**To do:**
From the records below, determine the number of lines containing "section". Output that number alone.

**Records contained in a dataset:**
-----

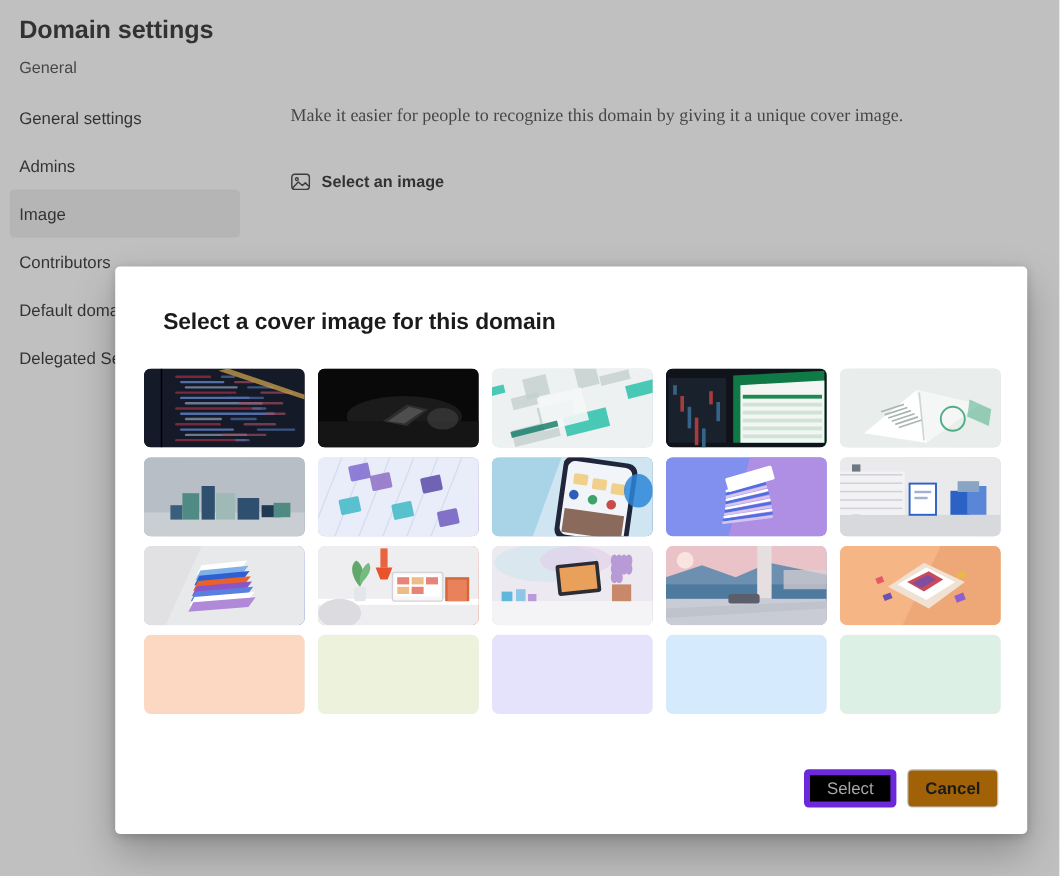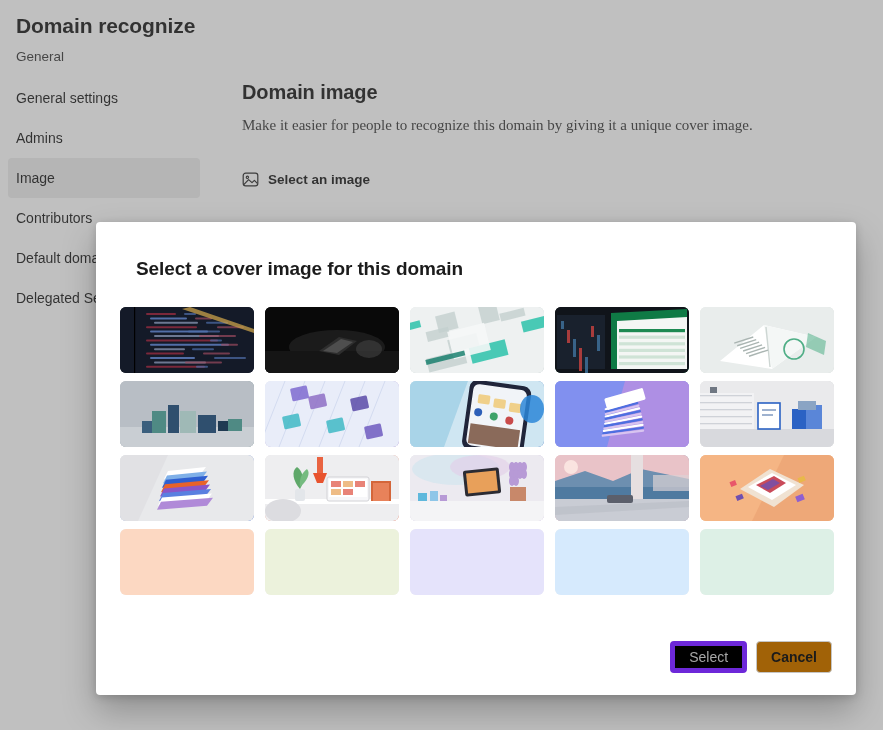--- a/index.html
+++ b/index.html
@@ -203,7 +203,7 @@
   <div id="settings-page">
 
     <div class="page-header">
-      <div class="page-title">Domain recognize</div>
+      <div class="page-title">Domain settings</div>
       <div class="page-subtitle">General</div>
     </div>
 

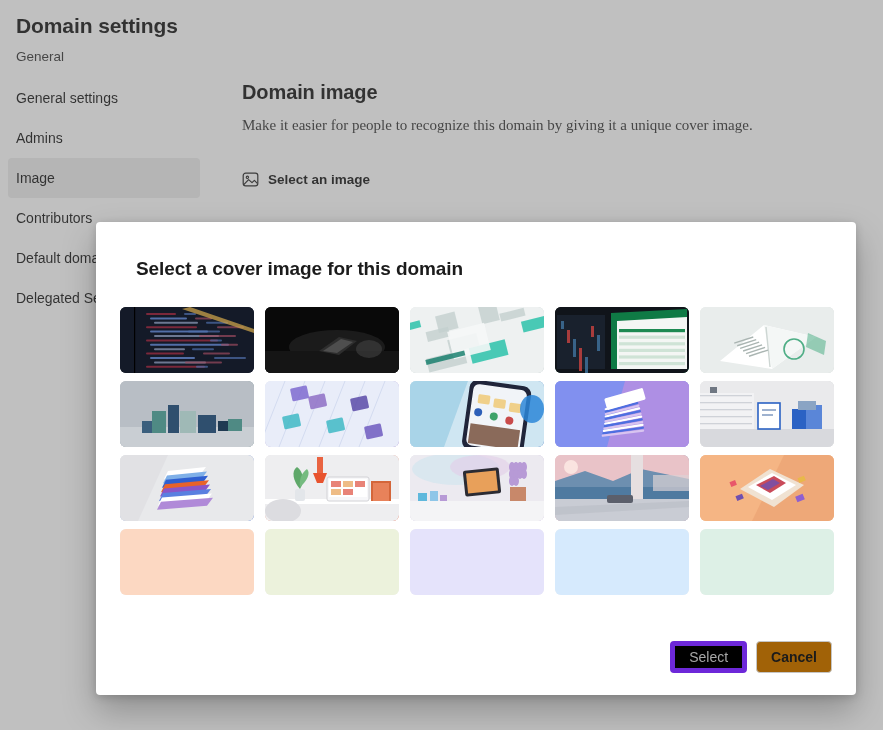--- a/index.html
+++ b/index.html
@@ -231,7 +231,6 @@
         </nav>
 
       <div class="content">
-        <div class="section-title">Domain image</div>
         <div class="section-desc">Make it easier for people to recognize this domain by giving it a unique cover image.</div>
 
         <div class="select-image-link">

-----

**Result for this task:**
2